** Provided data follows **
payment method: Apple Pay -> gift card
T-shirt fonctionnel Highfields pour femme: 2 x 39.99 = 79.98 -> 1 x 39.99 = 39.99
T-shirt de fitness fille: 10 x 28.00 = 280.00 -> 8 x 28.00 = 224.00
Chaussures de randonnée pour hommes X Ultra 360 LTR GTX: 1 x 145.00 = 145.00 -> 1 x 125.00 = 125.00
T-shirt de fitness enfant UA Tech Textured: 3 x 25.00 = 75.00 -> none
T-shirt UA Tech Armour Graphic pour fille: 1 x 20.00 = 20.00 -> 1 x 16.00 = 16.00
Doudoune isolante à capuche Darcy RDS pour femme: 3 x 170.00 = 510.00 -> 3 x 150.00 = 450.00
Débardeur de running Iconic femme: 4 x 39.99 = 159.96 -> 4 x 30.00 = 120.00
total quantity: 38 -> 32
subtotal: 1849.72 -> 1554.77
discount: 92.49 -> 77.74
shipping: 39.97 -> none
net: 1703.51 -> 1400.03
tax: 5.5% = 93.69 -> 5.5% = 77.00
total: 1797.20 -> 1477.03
** End of Provided data **
** Provided data follows **
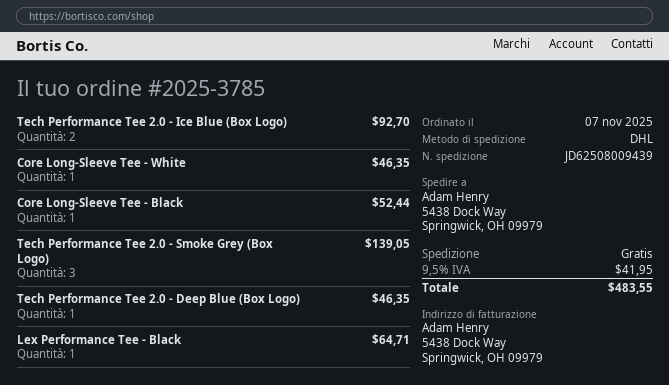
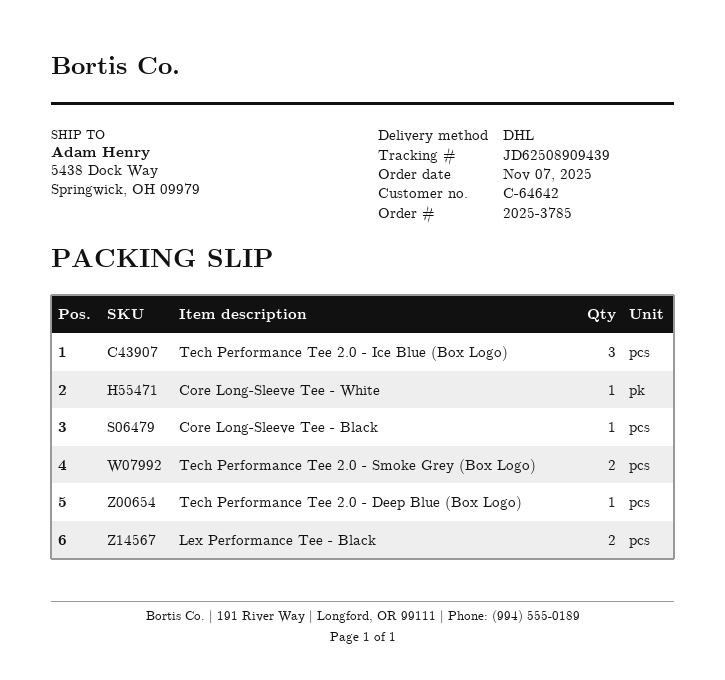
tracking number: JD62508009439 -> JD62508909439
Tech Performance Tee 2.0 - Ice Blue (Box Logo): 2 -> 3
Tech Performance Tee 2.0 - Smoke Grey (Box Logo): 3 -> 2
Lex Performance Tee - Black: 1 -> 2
** End of Provided data **
Task details: Only the lines above from the line with "payment method: Apple Pay -> gift card" to the line with "total: 1797.20 -> 1477.03", those two lines included, should be reproduced exactly.

Answer to this exercise:
payment method: Apple Pay -> gift card
T-shirt fonctionnel Highfields pour femme: 2 x 39.99 = 79.98 -> 1 x 39.99 = 39.99
T-shirt de fitness fille: 10 x 28.00 = 280.00 -> 8 x 28.00 = 224.00
Chaussures de randonnée pour hommes X Ultra 360 LTR GTX: 1 x 145.00 = 145.00 -> 1 x 125.00 = 125.00
T-shirt de fitness enfant UA Tech Textured: 3 x 25.00 = 75.00 -> none
T-shirt UA Tech Armour Graphic pour fille: 1 x 20.00 = 20.00 -> 1 x 16.00 = 16.00
Doudoune isolante à capuche Darcy RDS pour femme: 3 x 170.00 = 510.00 -> 3 x 150.00 = 450.00
Débardeur de running Iconic femme: 4 x 39.99 = 159.96 -> 4 x 30.00 = 120.00
total quantity: 38 -> 32
subtotal: 1849.72 -> 1554.77
discount: 92.49 -> 77.74
shipping: 39.97 -> none
net: 1703.51 -> 1400.03
tax: 5.5% = 93.69 -> 5.5% = 77.00
total: 1797.20 -> 1477.03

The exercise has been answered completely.